**Exercise input**
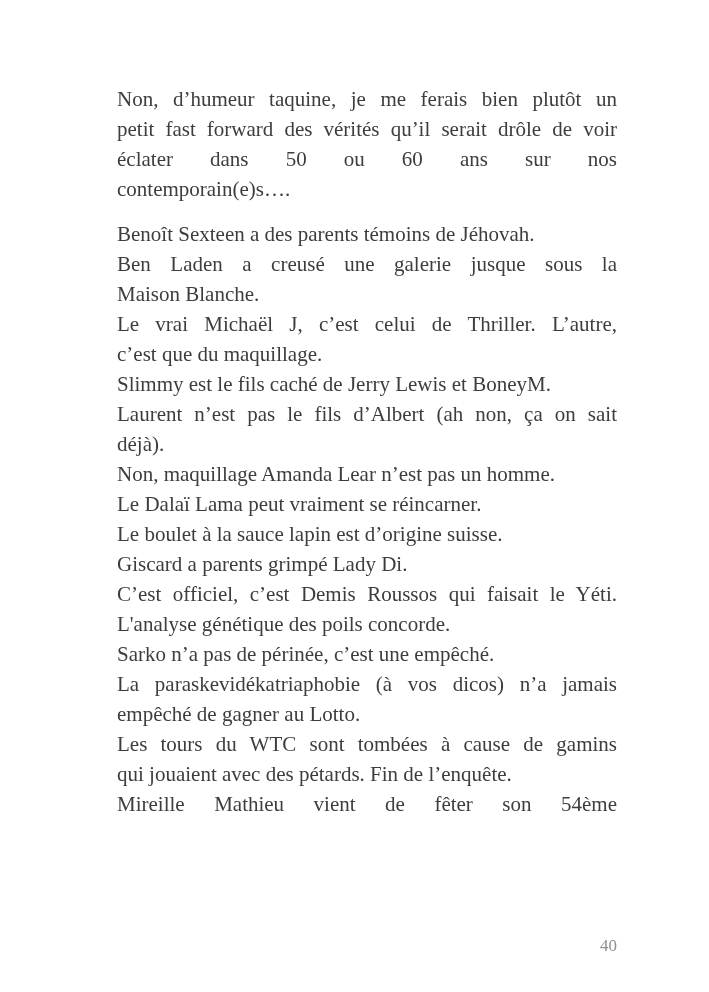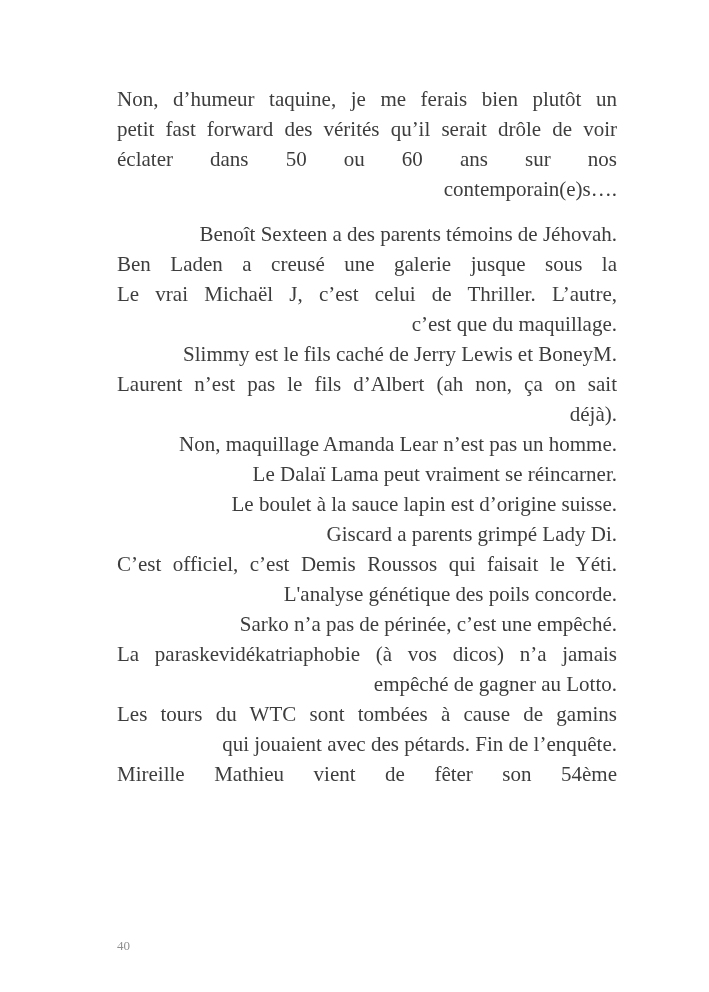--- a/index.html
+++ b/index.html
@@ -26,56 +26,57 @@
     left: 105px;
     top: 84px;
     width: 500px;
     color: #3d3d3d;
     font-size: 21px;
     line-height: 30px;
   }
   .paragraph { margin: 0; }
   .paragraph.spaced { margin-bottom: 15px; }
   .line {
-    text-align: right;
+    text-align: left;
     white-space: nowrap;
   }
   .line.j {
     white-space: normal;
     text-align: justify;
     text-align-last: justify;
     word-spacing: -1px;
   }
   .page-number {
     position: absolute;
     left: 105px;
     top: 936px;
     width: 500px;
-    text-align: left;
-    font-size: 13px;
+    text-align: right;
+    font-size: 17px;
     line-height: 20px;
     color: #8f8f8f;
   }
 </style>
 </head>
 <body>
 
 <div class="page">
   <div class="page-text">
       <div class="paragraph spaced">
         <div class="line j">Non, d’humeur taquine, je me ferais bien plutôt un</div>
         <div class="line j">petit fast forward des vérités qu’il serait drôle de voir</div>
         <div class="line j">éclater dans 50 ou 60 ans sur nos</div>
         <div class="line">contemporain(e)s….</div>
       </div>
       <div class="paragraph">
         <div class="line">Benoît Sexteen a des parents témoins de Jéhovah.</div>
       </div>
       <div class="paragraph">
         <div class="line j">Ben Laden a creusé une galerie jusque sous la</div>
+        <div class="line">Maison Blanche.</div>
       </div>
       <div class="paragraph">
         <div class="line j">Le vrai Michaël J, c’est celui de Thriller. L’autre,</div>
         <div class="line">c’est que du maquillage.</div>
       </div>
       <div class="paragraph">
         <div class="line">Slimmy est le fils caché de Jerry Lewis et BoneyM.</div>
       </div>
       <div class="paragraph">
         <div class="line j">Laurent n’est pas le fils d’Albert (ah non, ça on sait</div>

==

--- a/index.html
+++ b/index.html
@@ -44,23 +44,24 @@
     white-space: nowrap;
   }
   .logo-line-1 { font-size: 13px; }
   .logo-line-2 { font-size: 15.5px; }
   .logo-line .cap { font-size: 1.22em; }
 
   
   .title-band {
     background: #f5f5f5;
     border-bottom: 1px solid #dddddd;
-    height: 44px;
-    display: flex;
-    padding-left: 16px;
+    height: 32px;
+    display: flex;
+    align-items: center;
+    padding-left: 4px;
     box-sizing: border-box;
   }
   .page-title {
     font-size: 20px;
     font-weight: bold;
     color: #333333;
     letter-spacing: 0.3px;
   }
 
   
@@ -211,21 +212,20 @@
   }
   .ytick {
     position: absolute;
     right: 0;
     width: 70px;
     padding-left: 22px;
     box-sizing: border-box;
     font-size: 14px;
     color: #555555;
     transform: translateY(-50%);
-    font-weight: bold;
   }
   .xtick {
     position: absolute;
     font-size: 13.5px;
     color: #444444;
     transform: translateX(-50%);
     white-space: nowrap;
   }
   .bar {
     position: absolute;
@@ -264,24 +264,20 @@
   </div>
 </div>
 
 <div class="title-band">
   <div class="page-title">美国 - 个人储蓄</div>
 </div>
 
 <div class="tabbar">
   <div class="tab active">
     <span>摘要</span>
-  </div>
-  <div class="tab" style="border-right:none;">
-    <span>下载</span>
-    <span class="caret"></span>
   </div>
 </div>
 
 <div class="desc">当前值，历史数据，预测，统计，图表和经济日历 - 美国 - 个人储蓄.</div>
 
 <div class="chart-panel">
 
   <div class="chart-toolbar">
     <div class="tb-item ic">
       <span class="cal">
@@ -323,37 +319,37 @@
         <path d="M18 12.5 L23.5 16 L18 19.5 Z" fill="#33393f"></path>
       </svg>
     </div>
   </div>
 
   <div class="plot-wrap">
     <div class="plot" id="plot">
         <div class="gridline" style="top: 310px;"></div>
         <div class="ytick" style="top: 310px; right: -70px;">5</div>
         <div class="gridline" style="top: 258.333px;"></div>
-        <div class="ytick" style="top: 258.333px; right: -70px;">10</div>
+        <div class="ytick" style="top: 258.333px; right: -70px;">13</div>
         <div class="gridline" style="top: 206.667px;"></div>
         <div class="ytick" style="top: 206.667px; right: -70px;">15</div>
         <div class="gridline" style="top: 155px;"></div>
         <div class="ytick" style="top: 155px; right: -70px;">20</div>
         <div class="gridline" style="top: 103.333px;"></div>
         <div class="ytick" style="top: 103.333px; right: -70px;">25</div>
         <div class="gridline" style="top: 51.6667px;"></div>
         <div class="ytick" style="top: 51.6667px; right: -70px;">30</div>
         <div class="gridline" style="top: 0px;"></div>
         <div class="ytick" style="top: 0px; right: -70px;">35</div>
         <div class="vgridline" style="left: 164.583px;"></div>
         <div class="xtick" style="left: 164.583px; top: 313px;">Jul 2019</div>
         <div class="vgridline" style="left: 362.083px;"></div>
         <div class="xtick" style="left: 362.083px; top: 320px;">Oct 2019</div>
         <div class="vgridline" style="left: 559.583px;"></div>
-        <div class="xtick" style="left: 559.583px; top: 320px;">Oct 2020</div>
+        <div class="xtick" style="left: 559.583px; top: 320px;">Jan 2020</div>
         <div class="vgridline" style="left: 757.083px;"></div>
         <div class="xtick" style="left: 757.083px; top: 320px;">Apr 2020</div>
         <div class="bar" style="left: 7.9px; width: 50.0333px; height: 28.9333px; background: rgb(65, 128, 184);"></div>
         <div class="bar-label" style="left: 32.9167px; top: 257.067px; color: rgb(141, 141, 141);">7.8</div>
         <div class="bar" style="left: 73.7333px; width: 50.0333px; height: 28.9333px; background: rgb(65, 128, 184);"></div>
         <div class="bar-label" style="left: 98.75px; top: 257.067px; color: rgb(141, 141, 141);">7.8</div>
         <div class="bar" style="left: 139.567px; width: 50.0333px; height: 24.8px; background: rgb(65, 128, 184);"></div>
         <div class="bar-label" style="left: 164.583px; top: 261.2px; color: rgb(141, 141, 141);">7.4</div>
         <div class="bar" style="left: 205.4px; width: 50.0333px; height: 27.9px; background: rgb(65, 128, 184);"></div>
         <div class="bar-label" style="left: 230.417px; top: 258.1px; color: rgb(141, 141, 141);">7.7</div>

* * *

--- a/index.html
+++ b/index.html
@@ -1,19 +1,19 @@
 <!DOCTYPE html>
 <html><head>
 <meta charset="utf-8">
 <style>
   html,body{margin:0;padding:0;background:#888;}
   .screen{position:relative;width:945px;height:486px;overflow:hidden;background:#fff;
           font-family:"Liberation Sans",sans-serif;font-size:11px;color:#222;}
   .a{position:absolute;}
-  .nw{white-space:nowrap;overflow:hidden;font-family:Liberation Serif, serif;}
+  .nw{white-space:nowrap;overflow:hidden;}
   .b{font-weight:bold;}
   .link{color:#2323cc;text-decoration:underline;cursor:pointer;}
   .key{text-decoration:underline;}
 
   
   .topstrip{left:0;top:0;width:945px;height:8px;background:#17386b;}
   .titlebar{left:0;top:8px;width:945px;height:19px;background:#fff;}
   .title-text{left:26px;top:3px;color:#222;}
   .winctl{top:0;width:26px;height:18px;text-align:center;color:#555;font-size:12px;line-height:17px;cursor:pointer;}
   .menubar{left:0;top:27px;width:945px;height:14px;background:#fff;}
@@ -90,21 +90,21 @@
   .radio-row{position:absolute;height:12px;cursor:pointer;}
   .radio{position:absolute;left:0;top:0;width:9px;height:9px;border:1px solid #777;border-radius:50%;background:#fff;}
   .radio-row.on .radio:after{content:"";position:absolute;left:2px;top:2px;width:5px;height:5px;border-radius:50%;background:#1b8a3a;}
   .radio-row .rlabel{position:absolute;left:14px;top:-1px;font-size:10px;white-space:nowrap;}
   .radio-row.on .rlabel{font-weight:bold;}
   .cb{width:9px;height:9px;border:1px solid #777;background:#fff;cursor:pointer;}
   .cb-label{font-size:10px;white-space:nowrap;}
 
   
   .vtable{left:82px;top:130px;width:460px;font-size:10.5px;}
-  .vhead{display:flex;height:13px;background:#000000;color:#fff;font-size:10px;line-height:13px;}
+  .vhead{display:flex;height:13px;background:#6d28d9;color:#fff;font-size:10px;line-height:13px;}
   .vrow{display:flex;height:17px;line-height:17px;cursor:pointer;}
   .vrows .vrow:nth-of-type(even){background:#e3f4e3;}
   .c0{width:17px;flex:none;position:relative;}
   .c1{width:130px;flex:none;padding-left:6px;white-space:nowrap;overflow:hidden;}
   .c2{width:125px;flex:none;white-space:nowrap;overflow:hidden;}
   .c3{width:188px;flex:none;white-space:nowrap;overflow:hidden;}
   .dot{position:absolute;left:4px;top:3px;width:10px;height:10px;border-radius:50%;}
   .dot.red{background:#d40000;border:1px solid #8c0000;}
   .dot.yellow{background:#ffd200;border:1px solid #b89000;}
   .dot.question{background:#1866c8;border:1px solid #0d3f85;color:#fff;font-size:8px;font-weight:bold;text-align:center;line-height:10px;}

**What you need to do**
Looking at the data above, show all lines where the word "solid" occurs.

**Answer section**
     border-bottom: 1px solid #dddddd;
   .radio{position:absolute;left:0;top:0;width:9px;height:9px;border:1px solid #777;border-radius:50%;background:#fff;}
   .cb{width:9px;height:9px;border:1px solid #777;background:#fff;cursor:pointer;}
   .dot.red{background:#d40000;border:1px solid #8c0000;}
   .dot.yellow{background:#ffd200;border:1px solid #b89000;}
   .dot.question{background:#1866c8;border:1px solid #0d3f85;color:#fff;font-size:8px;font-weight:bold;text-align:center;line-height:10px;}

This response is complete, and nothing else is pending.